キジムナーと火の不思議な関係~人間に火をもたらしたキジムナー
別の記事で、「キジムナー」が棲むガジュマルの木を燃やしてしまい、数年後に火のついた薪で目を潰されて復讐された男の話をご紹介しました。木の精霊で水辺が好きという、木と水に関係が深いはずの精霊キジムナーには、なぜか火にも関係が深いという伝承が伝わっています。
キジムナーの火
原因不明の火は「キジムナーの火」によるものとされ、家の屋根からキジムナーの火が出ると、誰かが死ぬ予兆とも言われたという話を別の記事で触れました。
「キジムナーの火」については、キジムナーが持っている火の玉で、むかしはキジムナーが夜道や畦道をよくキジムナーの火で照らして歩いており、村人もこれを見ることがあったということです。沖縄以外の本土では「狐火」といって、火の気のないところに提灯や松明の火のような怪しい火が一列になって現れ、これを狐のしわざとしていますが、沖縄ではキジムナーが持つ火だということです。
沖縄本島西部の本部町に伝わる伝承では「シューマ火」というものがあり、「シューマ」とはキジムナーの別名ですが、シューマ自体は見えないものの海上でシューマが点けた火が見えることがあり、ひとつ見えたものが2つ、3つ、4つと増え、またひとつの火に戻ったりしたそうです。
人間が知らない昔から火を使っていたキジムナー
キジムナーと火の関係については、人間に火をもたらしたのはじつはキジムナーだという伝承があります。
宮古島諸島ではキジムナーを「マズヌム」という名称で呼びますが、遥かむかしにこのマズヌムが人間と話し合ったり遊んだりしていた時代があったのだそうです。
その頃の人間は火を使うことを知りませんでした。人間のところにマズヌムが遊びに来ても、火がないのでお湯を沸かすことも、料理をすることもできません。
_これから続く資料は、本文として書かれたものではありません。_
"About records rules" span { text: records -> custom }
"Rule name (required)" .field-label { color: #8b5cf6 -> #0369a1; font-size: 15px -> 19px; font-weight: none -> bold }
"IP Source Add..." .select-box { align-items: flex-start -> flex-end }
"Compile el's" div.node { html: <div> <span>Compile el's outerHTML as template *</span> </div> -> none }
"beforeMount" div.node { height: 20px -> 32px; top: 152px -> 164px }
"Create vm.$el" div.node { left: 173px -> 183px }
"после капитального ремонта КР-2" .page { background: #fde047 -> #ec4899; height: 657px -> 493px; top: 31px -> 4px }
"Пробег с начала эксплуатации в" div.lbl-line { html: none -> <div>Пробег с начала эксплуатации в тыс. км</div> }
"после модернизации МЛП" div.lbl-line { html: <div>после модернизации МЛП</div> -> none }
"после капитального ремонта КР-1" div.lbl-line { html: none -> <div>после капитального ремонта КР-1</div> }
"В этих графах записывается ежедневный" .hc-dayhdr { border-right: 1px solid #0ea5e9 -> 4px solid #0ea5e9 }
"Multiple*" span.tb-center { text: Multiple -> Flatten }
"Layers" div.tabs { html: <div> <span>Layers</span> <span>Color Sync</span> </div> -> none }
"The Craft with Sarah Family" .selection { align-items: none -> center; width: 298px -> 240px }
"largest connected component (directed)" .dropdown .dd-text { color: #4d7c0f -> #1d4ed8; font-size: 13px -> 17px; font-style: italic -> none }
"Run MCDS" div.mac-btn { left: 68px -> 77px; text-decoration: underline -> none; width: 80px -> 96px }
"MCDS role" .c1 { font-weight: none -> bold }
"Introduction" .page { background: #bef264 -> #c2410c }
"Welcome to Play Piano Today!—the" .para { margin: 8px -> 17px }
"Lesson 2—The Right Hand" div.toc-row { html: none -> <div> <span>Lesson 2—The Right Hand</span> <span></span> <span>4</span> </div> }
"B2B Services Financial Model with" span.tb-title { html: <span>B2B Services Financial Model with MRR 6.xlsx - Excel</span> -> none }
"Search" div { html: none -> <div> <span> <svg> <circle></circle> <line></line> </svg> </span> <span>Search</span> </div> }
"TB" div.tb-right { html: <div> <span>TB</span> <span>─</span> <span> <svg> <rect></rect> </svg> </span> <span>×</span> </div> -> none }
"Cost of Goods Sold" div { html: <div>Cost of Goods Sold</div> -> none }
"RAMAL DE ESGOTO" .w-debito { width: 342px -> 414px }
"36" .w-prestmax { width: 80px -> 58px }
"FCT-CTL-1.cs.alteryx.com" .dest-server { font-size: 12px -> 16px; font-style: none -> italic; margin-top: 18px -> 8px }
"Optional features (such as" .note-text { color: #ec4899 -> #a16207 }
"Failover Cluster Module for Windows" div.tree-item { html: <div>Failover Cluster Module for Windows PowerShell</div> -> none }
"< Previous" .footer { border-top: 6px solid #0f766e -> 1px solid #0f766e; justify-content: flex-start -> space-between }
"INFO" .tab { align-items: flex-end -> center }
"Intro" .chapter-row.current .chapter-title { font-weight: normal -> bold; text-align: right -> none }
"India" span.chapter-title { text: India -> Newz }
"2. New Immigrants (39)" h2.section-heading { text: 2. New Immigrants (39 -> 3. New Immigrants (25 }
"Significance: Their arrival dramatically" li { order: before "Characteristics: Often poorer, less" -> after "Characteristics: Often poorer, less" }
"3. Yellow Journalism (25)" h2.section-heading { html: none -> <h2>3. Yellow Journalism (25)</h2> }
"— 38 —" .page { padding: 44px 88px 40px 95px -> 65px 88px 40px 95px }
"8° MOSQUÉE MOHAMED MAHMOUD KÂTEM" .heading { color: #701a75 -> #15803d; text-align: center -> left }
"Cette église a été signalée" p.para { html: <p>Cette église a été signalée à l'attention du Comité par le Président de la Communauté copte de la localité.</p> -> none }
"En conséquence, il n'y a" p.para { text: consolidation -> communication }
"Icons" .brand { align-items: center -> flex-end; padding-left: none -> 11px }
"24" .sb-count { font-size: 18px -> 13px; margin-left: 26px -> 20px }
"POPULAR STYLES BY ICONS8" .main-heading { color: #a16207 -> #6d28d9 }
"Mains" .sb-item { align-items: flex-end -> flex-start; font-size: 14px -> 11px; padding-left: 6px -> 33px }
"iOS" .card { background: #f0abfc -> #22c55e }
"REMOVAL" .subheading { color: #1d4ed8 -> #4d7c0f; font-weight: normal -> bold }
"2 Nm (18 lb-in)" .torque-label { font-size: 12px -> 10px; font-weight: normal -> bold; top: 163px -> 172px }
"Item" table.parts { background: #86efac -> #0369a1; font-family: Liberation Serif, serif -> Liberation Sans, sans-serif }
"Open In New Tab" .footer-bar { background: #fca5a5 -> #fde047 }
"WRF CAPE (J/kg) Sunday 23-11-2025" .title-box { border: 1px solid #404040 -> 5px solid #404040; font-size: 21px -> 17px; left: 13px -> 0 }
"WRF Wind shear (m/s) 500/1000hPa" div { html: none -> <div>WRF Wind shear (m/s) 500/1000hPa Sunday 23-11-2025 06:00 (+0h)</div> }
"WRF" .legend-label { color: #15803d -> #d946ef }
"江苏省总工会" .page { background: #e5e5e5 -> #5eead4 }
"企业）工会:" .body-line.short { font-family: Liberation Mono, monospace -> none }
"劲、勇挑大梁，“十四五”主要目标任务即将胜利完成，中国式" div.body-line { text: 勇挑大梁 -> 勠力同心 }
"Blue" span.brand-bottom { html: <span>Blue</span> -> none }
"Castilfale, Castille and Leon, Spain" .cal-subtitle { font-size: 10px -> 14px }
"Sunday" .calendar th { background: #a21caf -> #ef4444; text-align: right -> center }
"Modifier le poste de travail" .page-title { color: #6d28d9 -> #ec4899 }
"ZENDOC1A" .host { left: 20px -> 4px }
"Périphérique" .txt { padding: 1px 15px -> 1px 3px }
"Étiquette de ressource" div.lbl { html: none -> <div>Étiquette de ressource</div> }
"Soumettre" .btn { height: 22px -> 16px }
食べ物はすべて生ものだったわけです。
しかし人間がマズヌムのところに行くと、温かいお茶が出され、焼いたり煮たりして柔らかくなった食べ物が出て来ました。人間はどうして温かいお茶や柔らかくなった食べ物が出て来るのか不思議でならなかったのです。これは何かマズヌムしか知らないやり方があるのだろうと、人間は考えていました。
バッタの複眼を通じて伝えられたキジムナーの火
ある日、まだマズヌムがお湯を沸かしたり料理をし始めたりしていない早い時間に、人間がマズヌムの棲む家に行くことがありました。
人間が「今日はどうして、温かいお茶や柔らかい食べ物がでないのか」とマズヌムに聞くと、「君たち人間が見ている間は、そのようなお茶や料理は出せない。でも、来てしまったのだから出さなければね」と言います。
その日、人間はバッタと一緒にマズヌムの家に来ていました。マズヌムは人間とバッタに「しばらく何も見えないように目を閉じて、その上から布でしばっていなさい」と言って火種を使い、火をおこして料理を始めます。
人間は正直に目を塞いでいましたが、バッタの目は複眼です。大きな2つの目を塞いでも、その下にも小さな目があり、それはマズヌムがすることを見ていました。
人間は帰るとバッタからマズヌムが火を使っていたことを教えてもらい、そのあと研究して自分たちも火が使えるようになったということです。
つまり人間は、キジムナーからバッタを通じて火を使うことを教わったというわけですね。